[Task description]:
Print the records below exactly, omitting all pictures.

#### Provided data ####

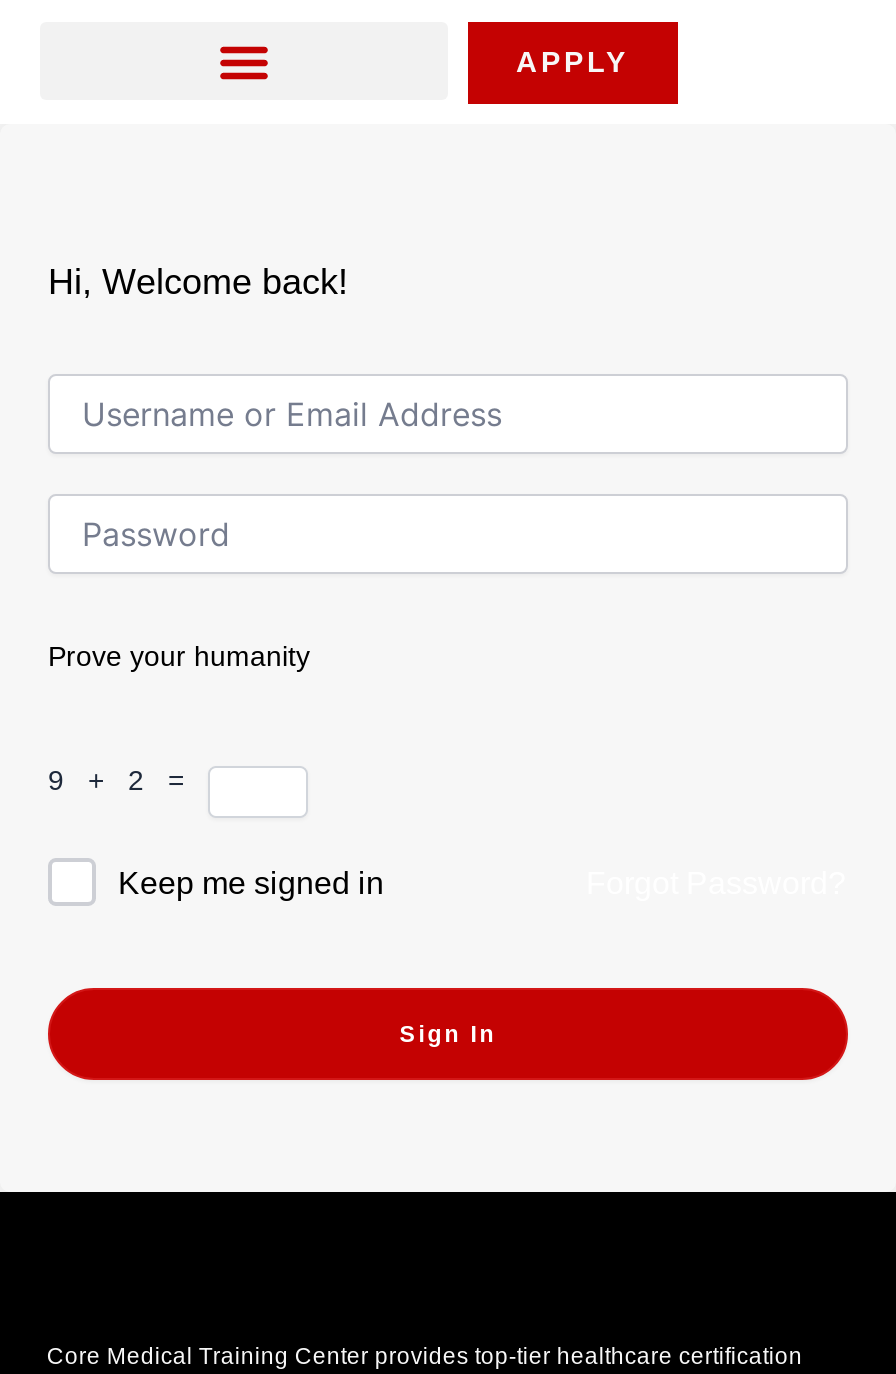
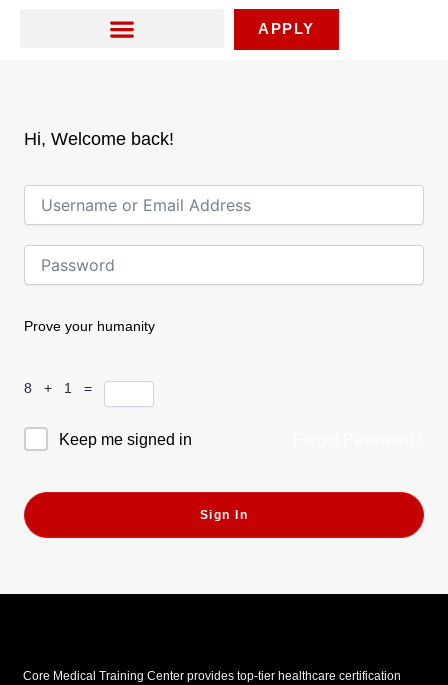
- 9 + 2 =
+ 8 + 1 =
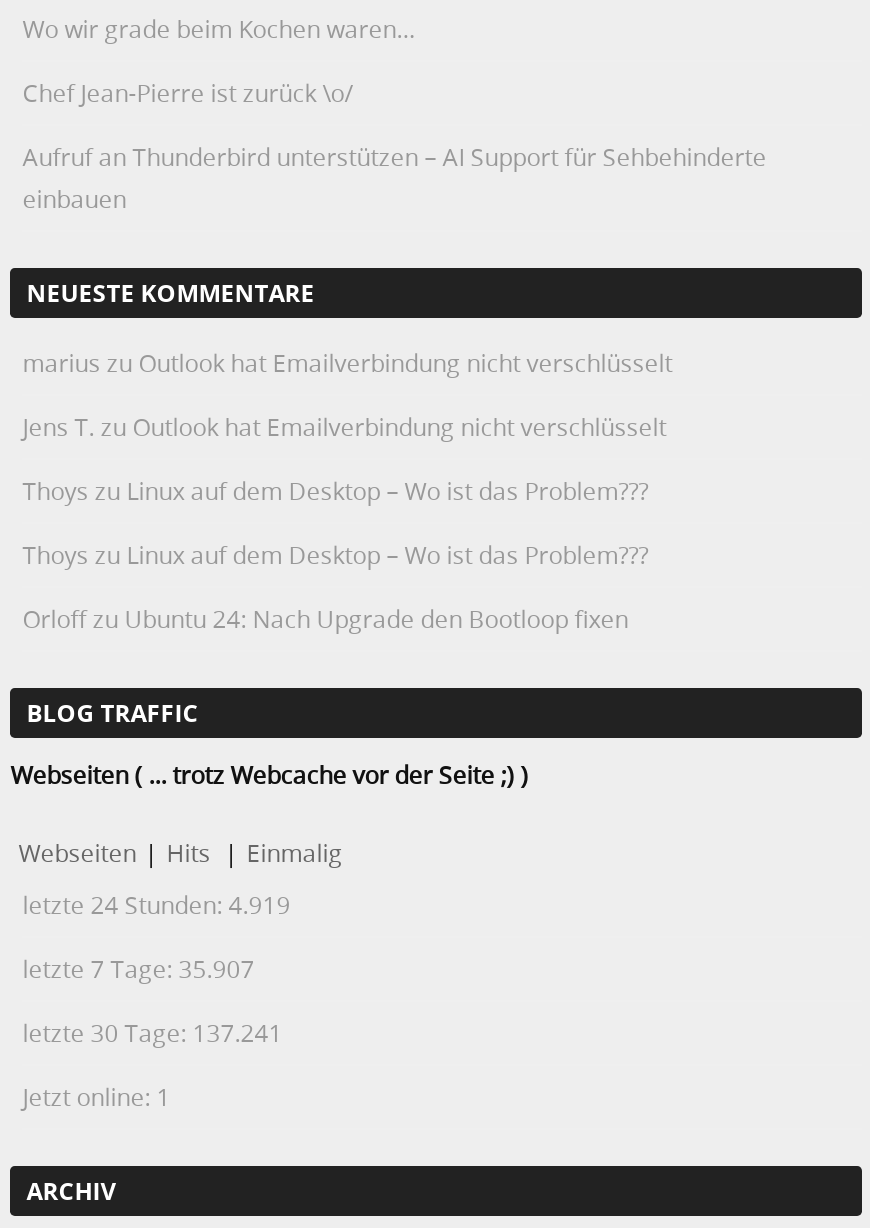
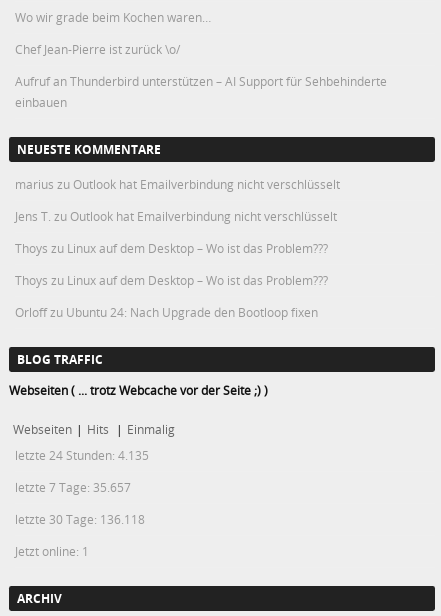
- letzte 24 Stunden: 4.919
+ letzte 24 Stunden: 4.135

- letzte 7 Tage: 35.907
+ letzte 7 Tage: 35.657

- letzte 30 Tage: 137.241
+ letzte 30 Tage: 136.118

####

[Result of the exercise]:
- 9 + 2 =
+ 8 + 1 =
- letzte 24 Stunden: 4.919
+ letzte 24 Stunden: 4.135

- letzte 7 Tage: 35.907
+ letzte 7 Tage: 35.657

- letzte 30 Tage: 137.241
+ letzte 30 Tage: 136.118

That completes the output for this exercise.